# Work required:
Lift out each line of the data that holds "none".
Supplied data below:
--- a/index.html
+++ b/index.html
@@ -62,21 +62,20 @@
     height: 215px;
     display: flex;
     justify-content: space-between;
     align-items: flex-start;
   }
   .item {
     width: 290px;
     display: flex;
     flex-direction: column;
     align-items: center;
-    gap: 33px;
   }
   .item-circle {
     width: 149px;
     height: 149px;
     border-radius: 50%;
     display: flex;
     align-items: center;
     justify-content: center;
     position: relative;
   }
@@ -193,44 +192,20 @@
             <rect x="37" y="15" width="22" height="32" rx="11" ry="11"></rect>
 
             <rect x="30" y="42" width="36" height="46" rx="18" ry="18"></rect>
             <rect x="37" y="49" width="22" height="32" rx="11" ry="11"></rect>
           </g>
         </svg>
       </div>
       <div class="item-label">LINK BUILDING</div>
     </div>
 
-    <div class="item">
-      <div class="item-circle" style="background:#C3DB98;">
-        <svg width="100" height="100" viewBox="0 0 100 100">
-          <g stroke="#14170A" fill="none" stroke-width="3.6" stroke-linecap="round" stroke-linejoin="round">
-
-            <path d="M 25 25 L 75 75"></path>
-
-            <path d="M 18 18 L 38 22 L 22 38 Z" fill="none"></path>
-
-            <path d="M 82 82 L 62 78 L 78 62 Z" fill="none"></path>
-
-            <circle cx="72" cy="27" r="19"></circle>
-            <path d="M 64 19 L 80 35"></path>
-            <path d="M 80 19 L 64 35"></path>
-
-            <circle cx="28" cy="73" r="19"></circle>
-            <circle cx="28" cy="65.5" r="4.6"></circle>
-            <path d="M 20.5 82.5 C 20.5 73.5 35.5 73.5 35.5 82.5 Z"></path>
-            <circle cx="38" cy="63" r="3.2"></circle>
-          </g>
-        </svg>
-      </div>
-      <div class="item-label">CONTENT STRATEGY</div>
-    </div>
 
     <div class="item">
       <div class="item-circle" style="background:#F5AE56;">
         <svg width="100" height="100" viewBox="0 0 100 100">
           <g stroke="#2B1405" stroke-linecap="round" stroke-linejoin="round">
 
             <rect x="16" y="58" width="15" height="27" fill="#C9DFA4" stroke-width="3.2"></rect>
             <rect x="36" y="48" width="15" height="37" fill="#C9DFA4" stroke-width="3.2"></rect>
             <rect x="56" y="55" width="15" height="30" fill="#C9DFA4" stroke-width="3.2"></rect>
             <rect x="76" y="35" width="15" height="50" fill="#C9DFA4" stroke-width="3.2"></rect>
End of Supplied data.
Supplied data below:
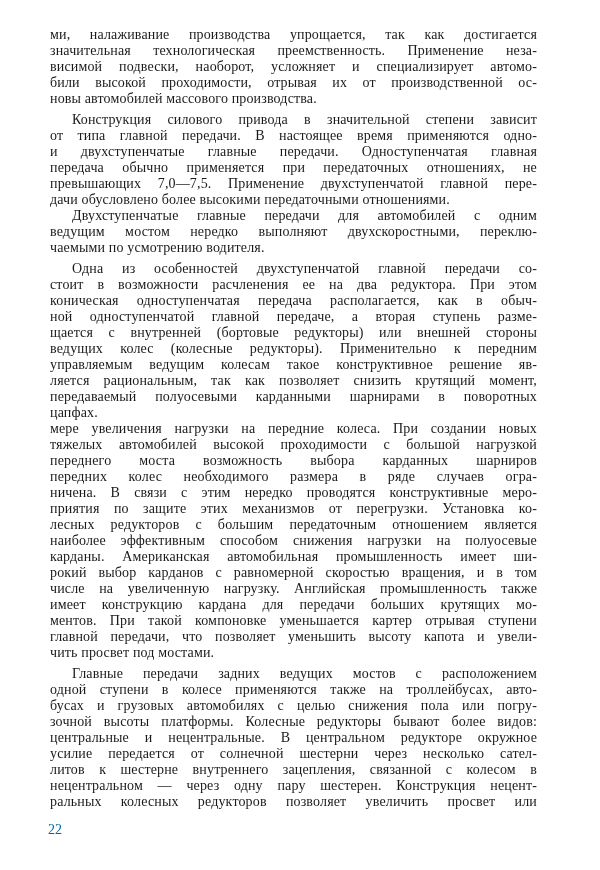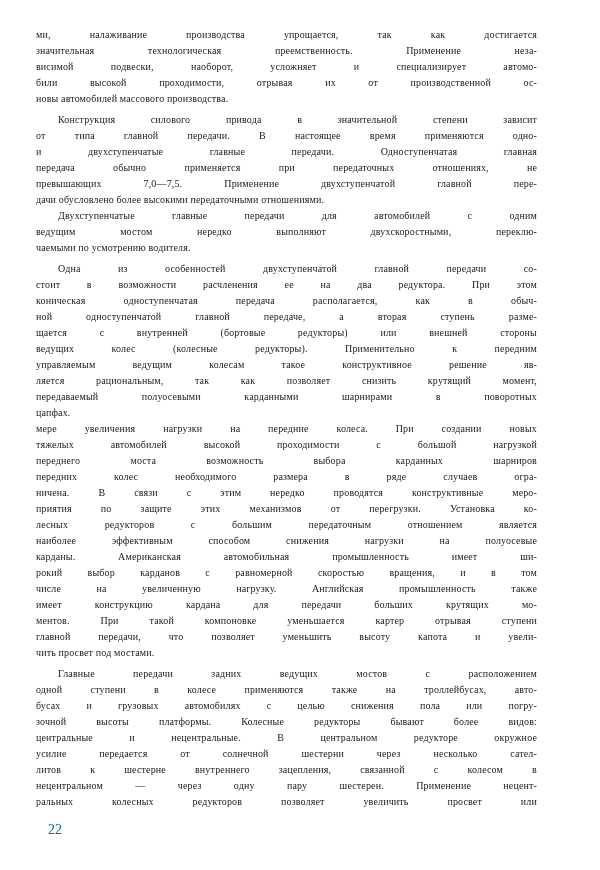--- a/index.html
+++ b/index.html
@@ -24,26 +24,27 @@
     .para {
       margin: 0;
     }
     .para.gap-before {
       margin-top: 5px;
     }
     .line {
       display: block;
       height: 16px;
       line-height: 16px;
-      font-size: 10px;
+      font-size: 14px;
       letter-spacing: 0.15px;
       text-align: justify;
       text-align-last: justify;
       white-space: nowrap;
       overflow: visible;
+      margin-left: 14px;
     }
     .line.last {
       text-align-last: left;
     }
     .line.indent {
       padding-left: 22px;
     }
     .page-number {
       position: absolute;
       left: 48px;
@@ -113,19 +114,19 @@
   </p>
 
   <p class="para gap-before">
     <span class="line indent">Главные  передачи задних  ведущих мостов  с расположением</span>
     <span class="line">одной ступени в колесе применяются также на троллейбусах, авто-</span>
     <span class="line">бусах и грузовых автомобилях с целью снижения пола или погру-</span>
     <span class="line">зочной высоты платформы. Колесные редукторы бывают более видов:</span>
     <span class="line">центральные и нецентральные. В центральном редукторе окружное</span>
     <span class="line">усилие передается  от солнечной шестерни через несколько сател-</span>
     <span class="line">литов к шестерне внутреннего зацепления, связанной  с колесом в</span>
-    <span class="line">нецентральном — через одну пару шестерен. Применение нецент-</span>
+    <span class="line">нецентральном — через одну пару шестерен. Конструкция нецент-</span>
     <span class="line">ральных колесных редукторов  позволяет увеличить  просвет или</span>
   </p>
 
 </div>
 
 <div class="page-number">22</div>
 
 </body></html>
End of Supplied data.
Supplied data below:
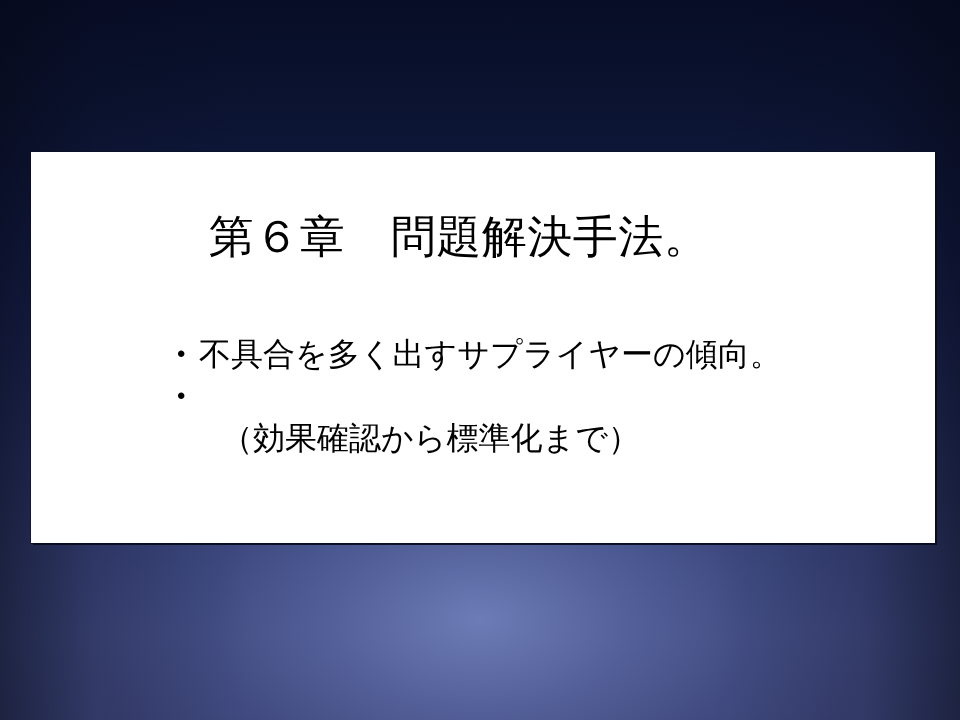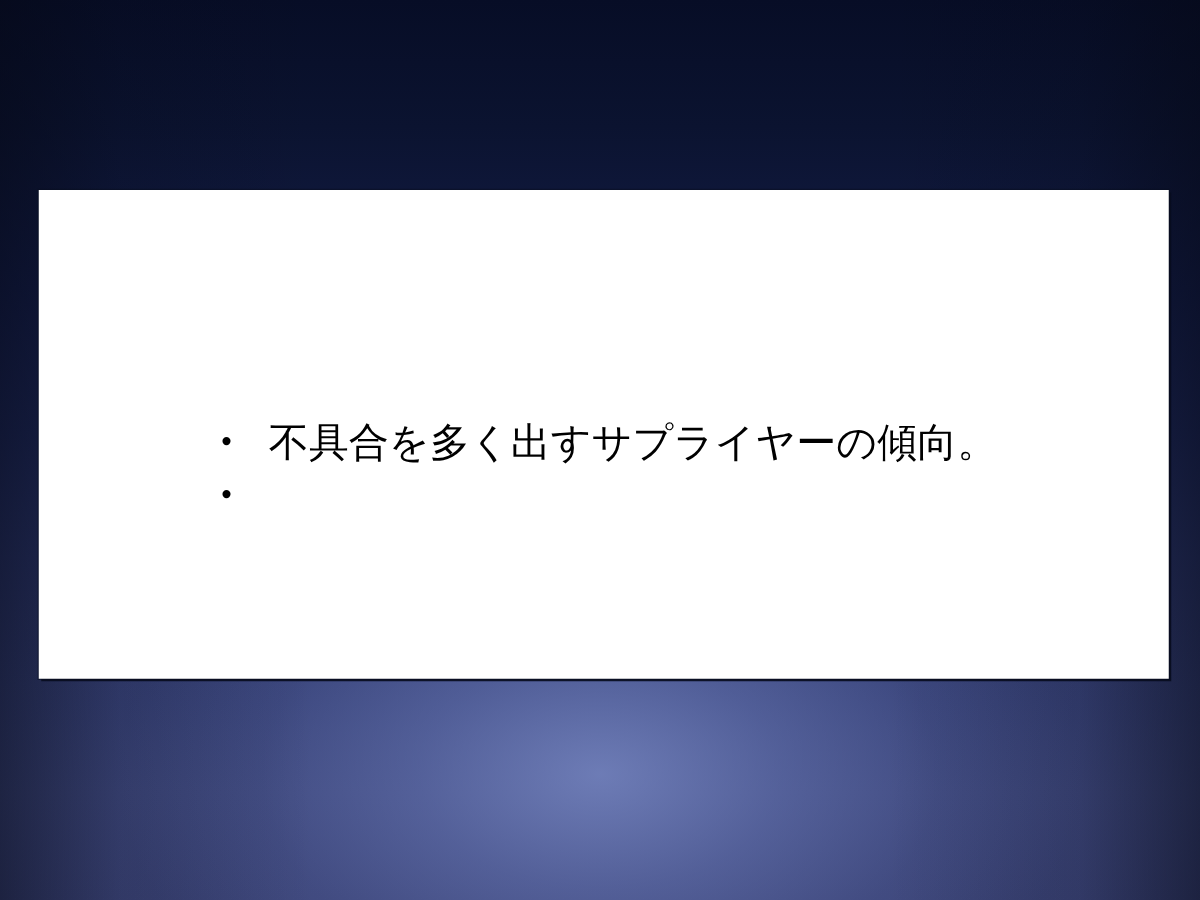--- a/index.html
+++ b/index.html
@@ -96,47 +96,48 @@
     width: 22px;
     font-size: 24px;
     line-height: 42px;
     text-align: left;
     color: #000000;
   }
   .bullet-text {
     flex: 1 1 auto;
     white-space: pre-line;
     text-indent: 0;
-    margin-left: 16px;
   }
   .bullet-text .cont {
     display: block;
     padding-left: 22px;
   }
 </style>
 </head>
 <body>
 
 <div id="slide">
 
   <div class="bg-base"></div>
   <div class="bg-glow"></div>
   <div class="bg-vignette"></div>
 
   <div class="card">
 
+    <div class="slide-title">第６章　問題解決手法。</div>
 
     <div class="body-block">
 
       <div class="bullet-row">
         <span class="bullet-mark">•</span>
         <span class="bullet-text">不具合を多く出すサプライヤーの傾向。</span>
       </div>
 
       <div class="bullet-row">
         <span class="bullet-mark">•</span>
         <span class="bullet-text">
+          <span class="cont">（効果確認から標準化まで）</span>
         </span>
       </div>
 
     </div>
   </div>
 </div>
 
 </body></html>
End of Supplied data.
# Expected answer:
-          <g stroke="#14170A" fill="none" stroke-width="3.6" stroke-linecap="round" stroke-linejoin="round">
-            <path d="M 18 18 L 38 22 L 22 38 Z" fill="none"></path>
-            <path d="M 82 82 L 62 78 L 78 62 Z" fill="none"></path>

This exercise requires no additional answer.